Pourquoi la déclaration des risques est cruciale
Peu de gens le savent, mais omettre délibérément un risque en assurance auto peut avoir des conséquences lourdes. Des statistiques récentes indiquent que près de 12 % des conducteurs français ne communiquent pas tous leurs changements de situation à leur assureur. Pourtant, en cas de sinistre grave, l’assureur est en droit de refuser l’indemnisation ou d’appliquer des pénalités si la déclaration initiale était erronée. De plus, un contrat d’assurance repose sur la notion de bonne foi, principe fondamental du Code des assurances. Dès lors, toute omission intentionnelle peut être considérée comme une fausse déclaration, ce qui engage votre responsabilité et peut même conduire à la résiliation pure et simple de votre contrat. Le courrier explicatif s’impose alors comme la solution pour éviter tout malentendu. Grâce à lui, vous fournissez un récit clair et explicite de votre situation, permettant à l’assureur de réévaluer votre dossier. Certes, cette mise à jour peut se traduire par une prime plus élevée, selon la gravité de vos antécédents ou l’étendue de vos nouveaux besoins. Toutefois, mieux vaut payer un peu plus cher que de se retrouver dans l’illégalité ou privé d’une couverture adaptée.

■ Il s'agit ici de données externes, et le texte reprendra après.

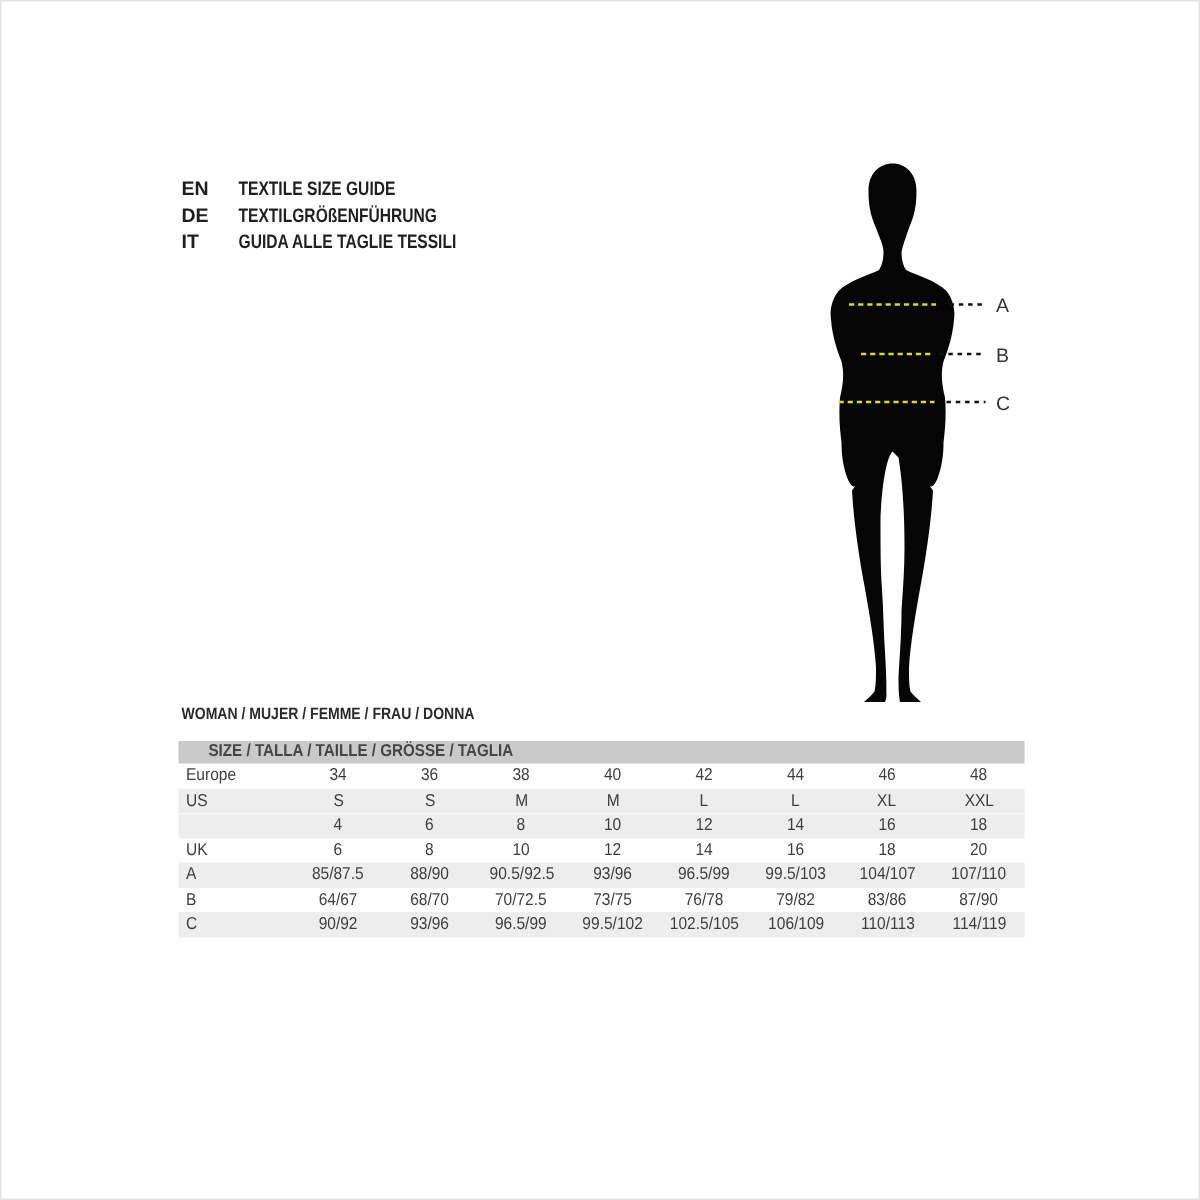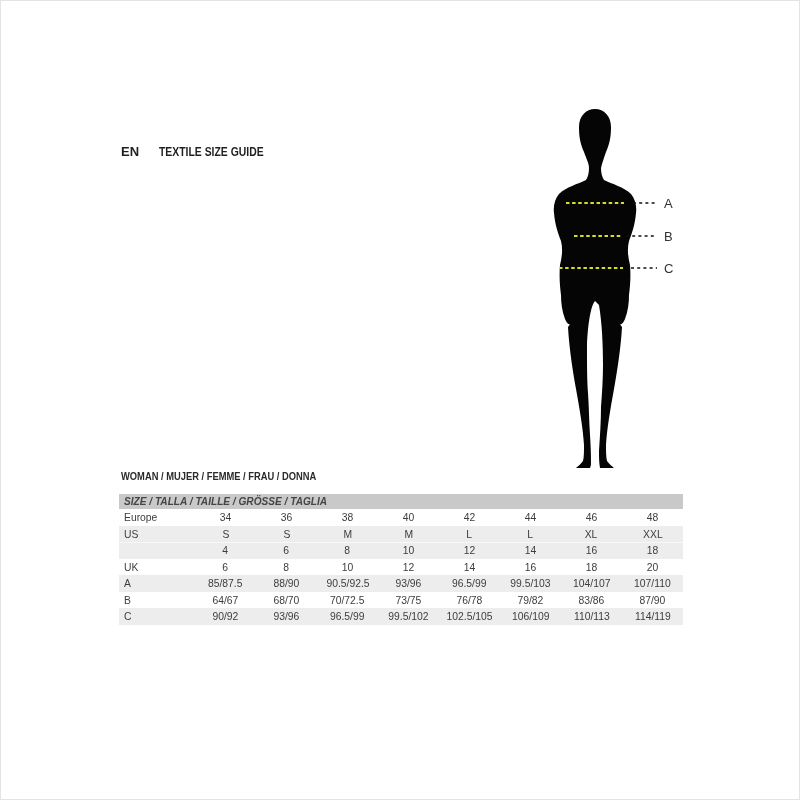--- a/index.html
+++ b/index.html
@@ -12,7 +12,7 @@
 
   
   .lang-list{position:absolute;left:120px;top:116px;}
-  .lang-row{display:flex;height:17.6px;line-height:17.6px;font-size:13px;font-weight:bold;color:#1f1f1f;margin-top:26px;}
+  .lang-row{display:flex;height:17.6px;line-height:17.6px;font-size:13px;font-weight:bold;color:#1f1f1f;}
   .lang-code{width:38px;}
   .lang-row .cond{transform:scaleX(0.8);}
 

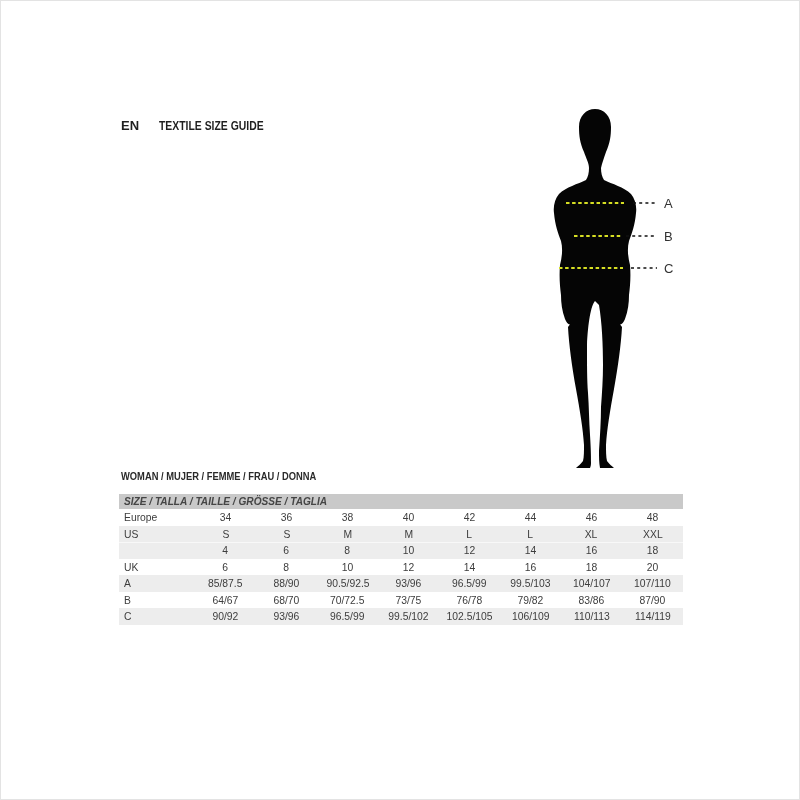--- a/index.html
+++ b/index.html
@@ -54,6 +54,10 @@
     <div class="lang-row">
       <span class="lang-code">EN</span>
       <span class="cond">TEXTILE SIZE GUIDE</span>
+    </div>
+    <div class="lang-row">
+      <span class="lang-code">DE</span>
+      <span class="cond">TEXTILGRÖßENFÜHRUNG</span>
     </div>
   </div>
 

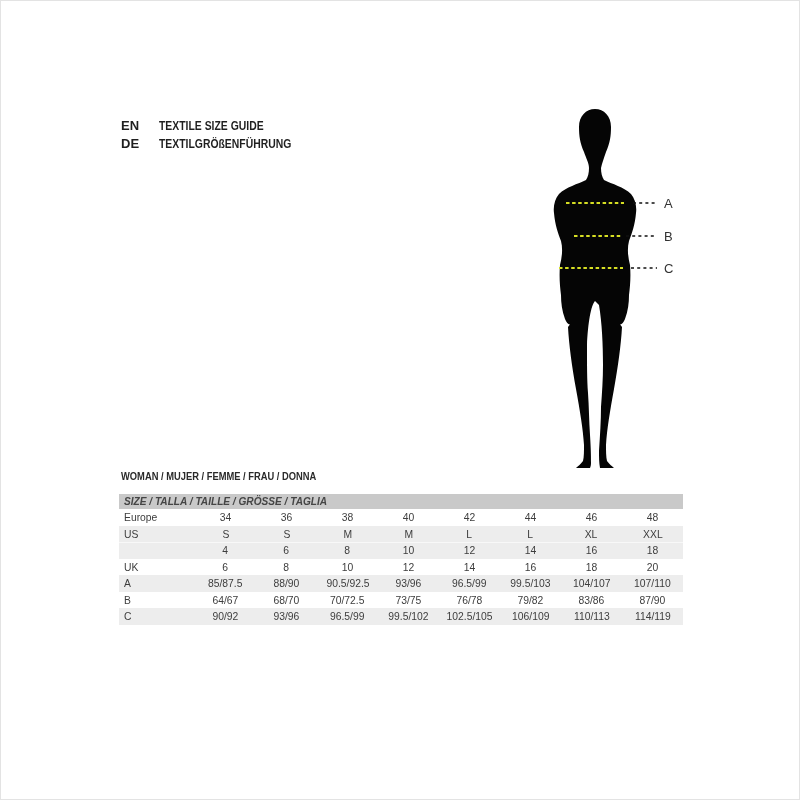--- a/index.html
+++ b/index.html
@@ -58,6 +58,10 @@
     <div class="lang-row">
       <span class="lang-code">DE</span>
       <span class="cond">TEXTILGRÖßENFÜHRUNG</span>
+    </div>
+    <div class="lang-row">
+      <span class="lang-code">IT</span>
+      <span class="cond">GUIDA ALLE TAGLIE TESSILI</span>
     </div>
   </div>
 

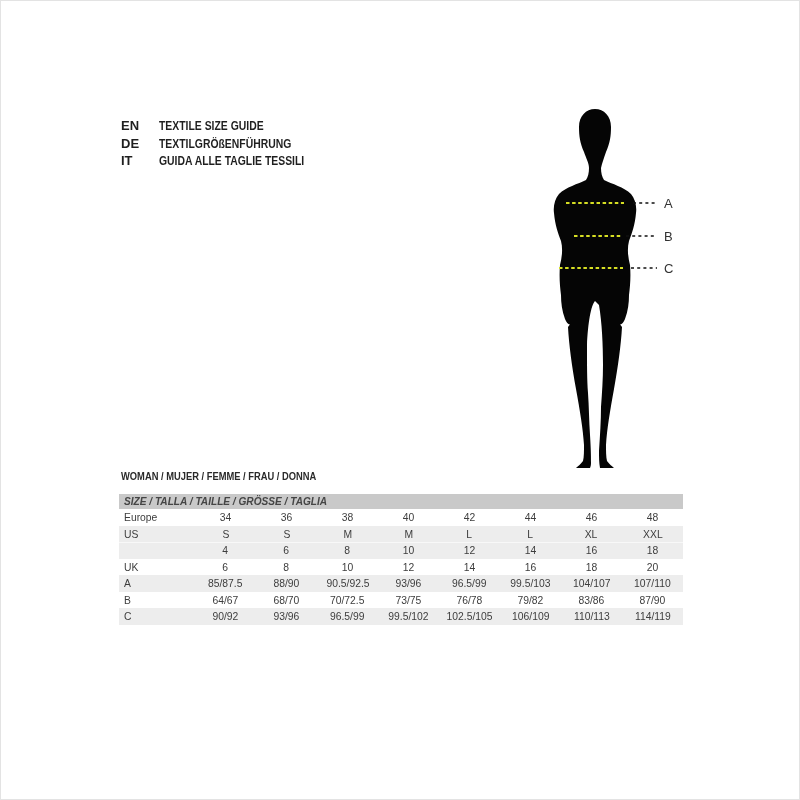--- a/index.html
+++ b/index.html
@@ -30,7 +30,7 @@
   
   .size-table{position:absolute;left:118px;top:493px;width:564px;font-size:11.5px;color:#3d3d3d;}
   .table-header{height:15px;line-height:15px;background:var(--table_header_bg,#c9c9c9);
-    font-weight:bold;color:#454545;padding-left:5px;box-sizing:border-box;font-style:italic;}
+    font-weight:bold;color:#454545;padding-left:20px;box-sizing:border-box;}
   .table-header .cond{transform:scaleX(0.88);}
   .t-row{display:flex;height:16.5px;line-height:16.5px;}
   .t-row.gray{background:var(--table_row_alt_bg,#ededed);justify-content:flex-end;}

Le poids des antécédents dans la tarification
Le passé d’un conducteur est souvent déterminant dans le calcul de sa prime. Selon certains chiffres, 40 % des conducteurs qui ont connu au moins deux sinistres responsables en moins de deux ans paient en moyenne 25 % plus cher que la moyenne pour leur assurance auto. Cela peut sembler injuste, mais cet ajustement est la contrepartie de la prise en charge du risque par l’assureur. Néanmoins, la communication de ces antécédents ne doit pas être redoutée, car un oubli pourrait vous coûter encore plus cher en cas de litige. Ainsi, si vous avez subi des sinistres, n’occultez pas leur existence, mais prenez le temps d’expliquer le contexte dans un courrier explicatif. Cela montrera à votre assureur que vous avez réfléchi aux causes de l’accident, que vous avez éventuellemnt suivi des cours de conduite préventive ou que vous avez changé d’habitudes. Parfois, cette transparence amène l’assureur à moduler son appréciation, surtout si vous démontrez que vous avez tiré les leçons de votre passé au volant. Tout est question d’argumentation, de faits concrets et d’honnêteté.